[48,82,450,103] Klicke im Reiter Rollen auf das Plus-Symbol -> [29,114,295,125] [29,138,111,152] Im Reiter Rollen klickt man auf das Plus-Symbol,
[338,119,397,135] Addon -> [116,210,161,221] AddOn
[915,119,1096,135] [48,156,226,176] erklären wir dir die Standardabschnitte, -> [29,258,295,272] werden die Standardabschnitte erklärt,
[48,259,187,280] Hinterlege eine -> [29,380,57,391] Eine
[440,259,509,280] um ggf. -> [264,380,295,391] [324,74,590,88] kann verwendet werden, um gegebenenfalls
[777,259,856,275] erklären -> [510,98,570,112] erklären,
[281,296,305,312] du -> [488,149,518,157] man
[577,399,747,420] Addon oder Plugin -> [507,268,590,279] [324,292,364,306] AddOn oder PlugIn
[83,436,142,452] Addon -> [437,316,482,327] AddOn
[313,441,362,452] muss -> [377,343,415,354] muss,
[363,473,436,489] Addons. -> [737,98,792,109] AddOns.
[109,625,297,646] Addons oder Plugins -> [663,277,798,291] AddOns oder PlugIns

-.-.-

Description of the task> Set down the entire listing once more, keeping every line exactly as it reads.

Response for this exercise>
[48,82,450,103] Klicke im Reiter Rollen auf das Plus-Symbol -> [29,114,295,125] [29,138,111,152] Im Reiter Rollen klickt man auf das Plus-Symbol,
[338,119,397,135] Addon -> [116,210,161,221] AddOn
[915,119,1096,135] [48,156,226,176] erklären wir dir die Standardabschnitte, -> [29,258,295,272] werden die Standardabschnitte erklärt,
[48,259,187,280] Hinterlege eine -> [29,380,57,391] Eine
[440,259,509,280] um ggf. -> [264,380,295,391] [324,74,590,88] kann verwendet werden, um gegebenenfalls
[777,259,856,275] erklären -> [510,98,570,112] erklären,
[281,296,305,312] du -> [488,149,518,157] man
[577,399,747,420] Addon oder Plugin -> [507,268,590,279] [324,292,364,306] AddOn oder PlugIn
[83,436,142,452] Addon -> [437,316,482,327] AddOn
[313,441,362,452] muss -> [377,343,415,354] muss,
[363,473,436,489] Addons. -> [737,98,792,109] AddOns.
[109,625,297,646] Addons oder Plugins -> [663,277,798,291] AddOns oder PlugIns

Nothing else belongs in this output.